[[ Data provided, beginning ]]

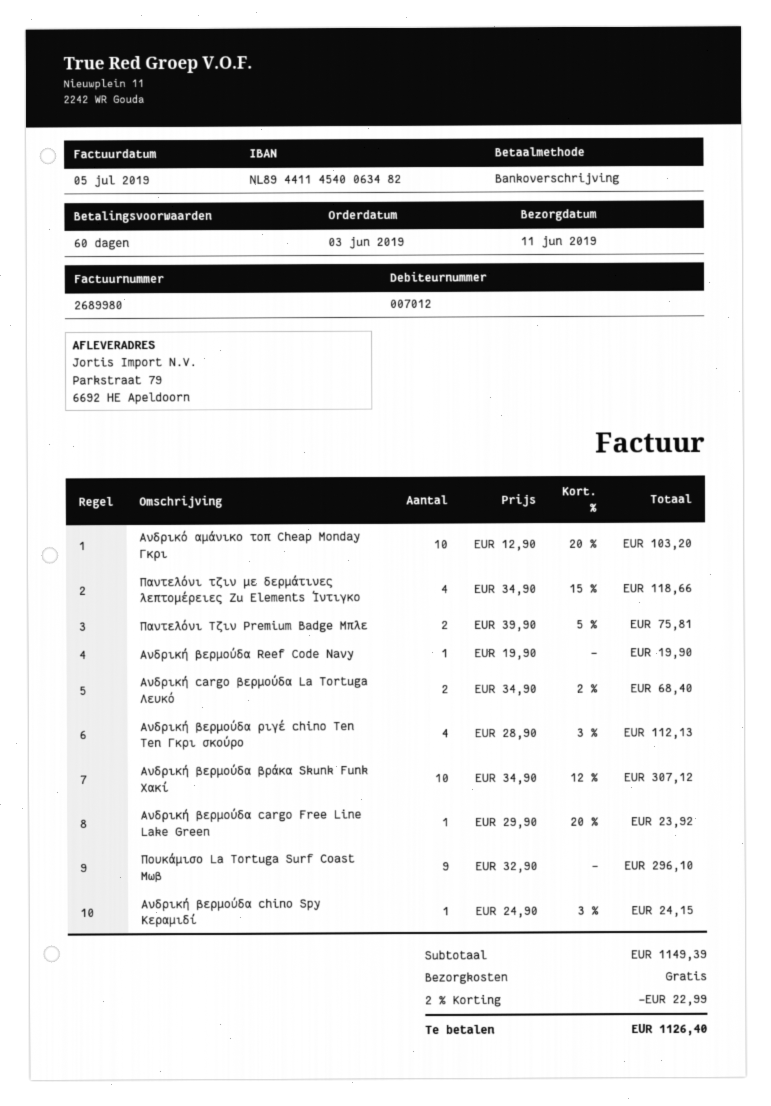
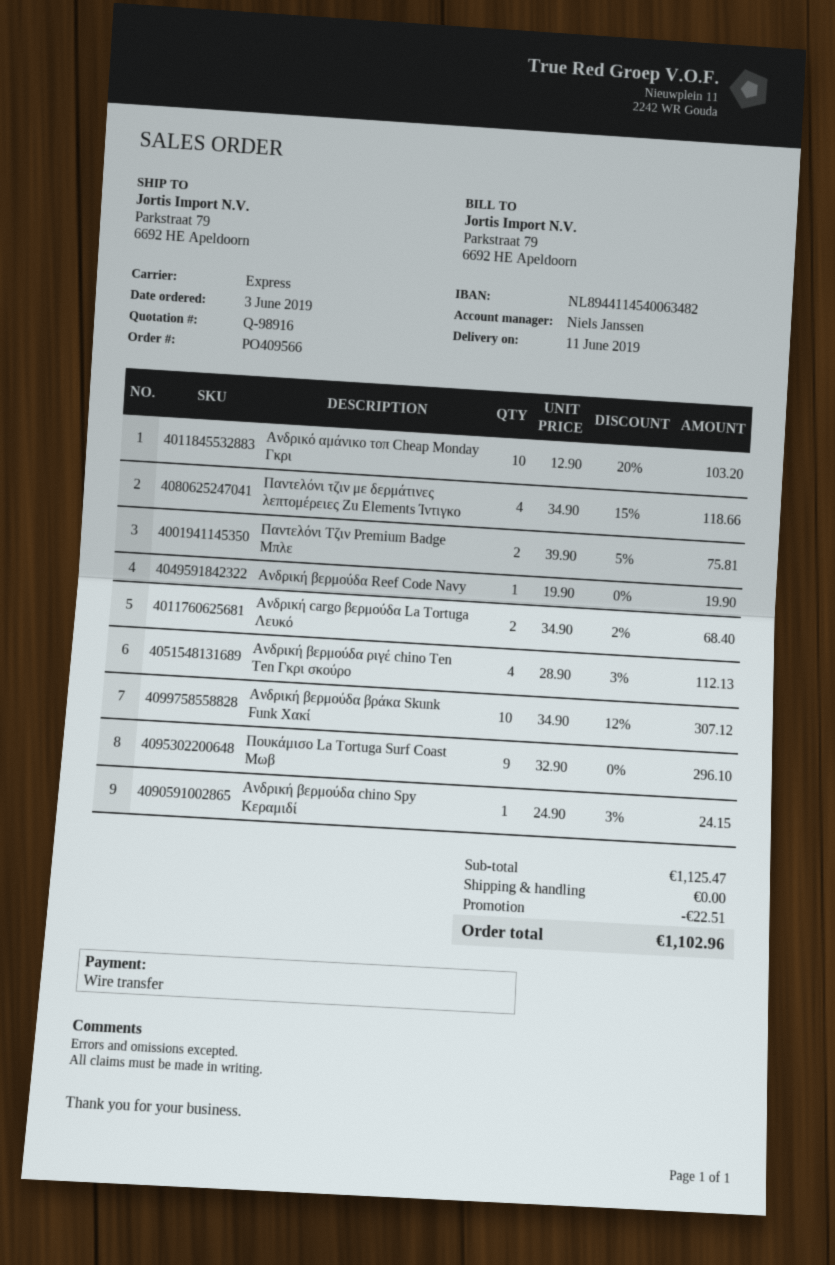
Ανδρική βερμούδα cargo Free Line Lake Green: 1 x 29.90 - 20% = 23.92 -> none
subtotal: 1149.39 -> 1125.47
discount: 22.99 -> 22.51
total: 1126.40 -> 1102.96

[[ Data provided, end ]]
[[ Data provided, beginning ]]

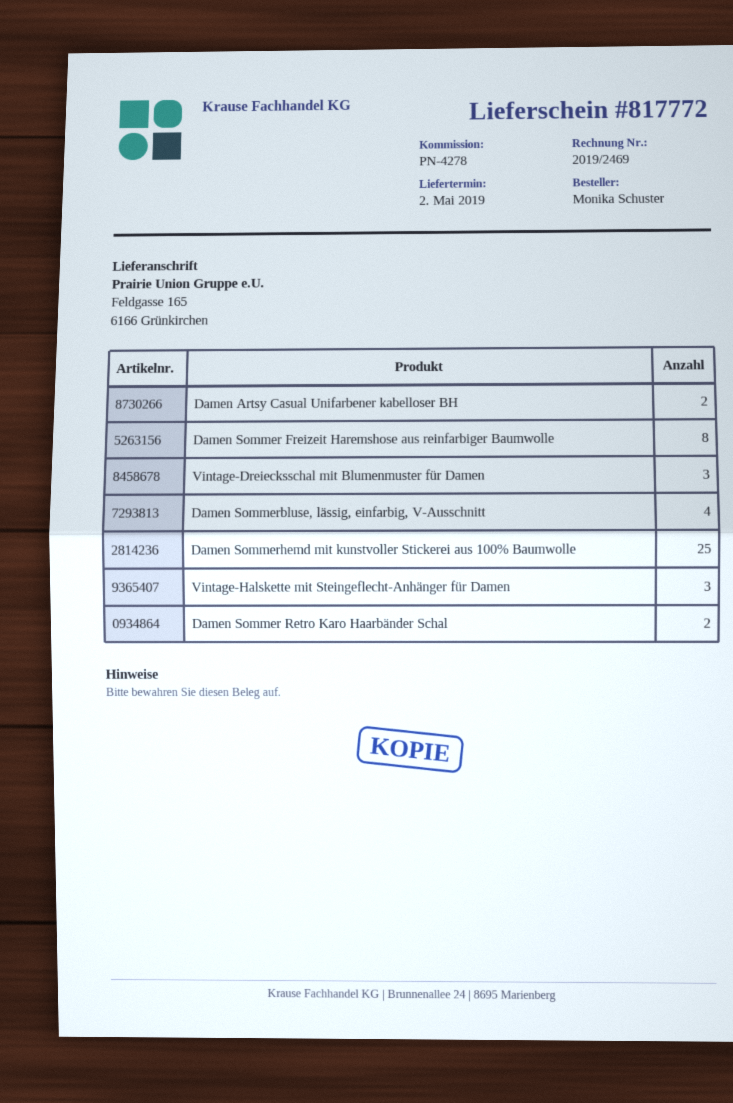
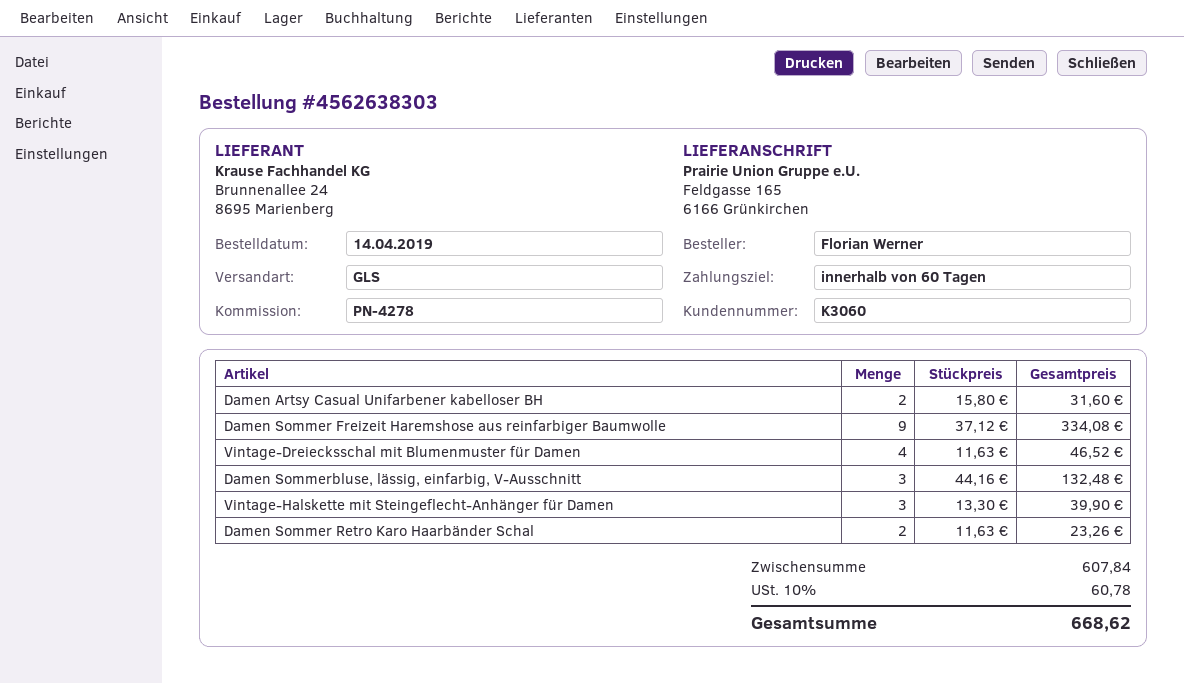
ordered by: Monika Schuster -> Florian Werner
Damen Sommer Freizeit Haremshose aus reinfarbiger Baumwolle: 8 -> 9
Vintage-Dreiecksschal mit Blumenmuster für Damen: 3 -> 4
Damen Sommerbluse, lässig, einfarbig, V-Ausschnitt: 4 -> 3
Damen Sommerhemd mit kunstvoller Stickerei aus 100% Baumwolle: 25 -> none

[[ Data provided, end ]]

▸ Task to carry out
All that belongs in your answer is the stretch of entries above from the line with "Vintage-Dreiecksschal mit Blumenmuster" through the line with "Damen Sommerhemd mit", printed exactly.

▸ Answer box
Vintage-Dreiecksschal mit Blumenmuster für Damen: 3 -> 4
Damen Sommerbluse, lässig, einfarbig, V-Ausschnitt: 4 -> 3
Damen Sommerhemd mit kunstvoller Stickerei aus 100% Baumwolle: 25 -> none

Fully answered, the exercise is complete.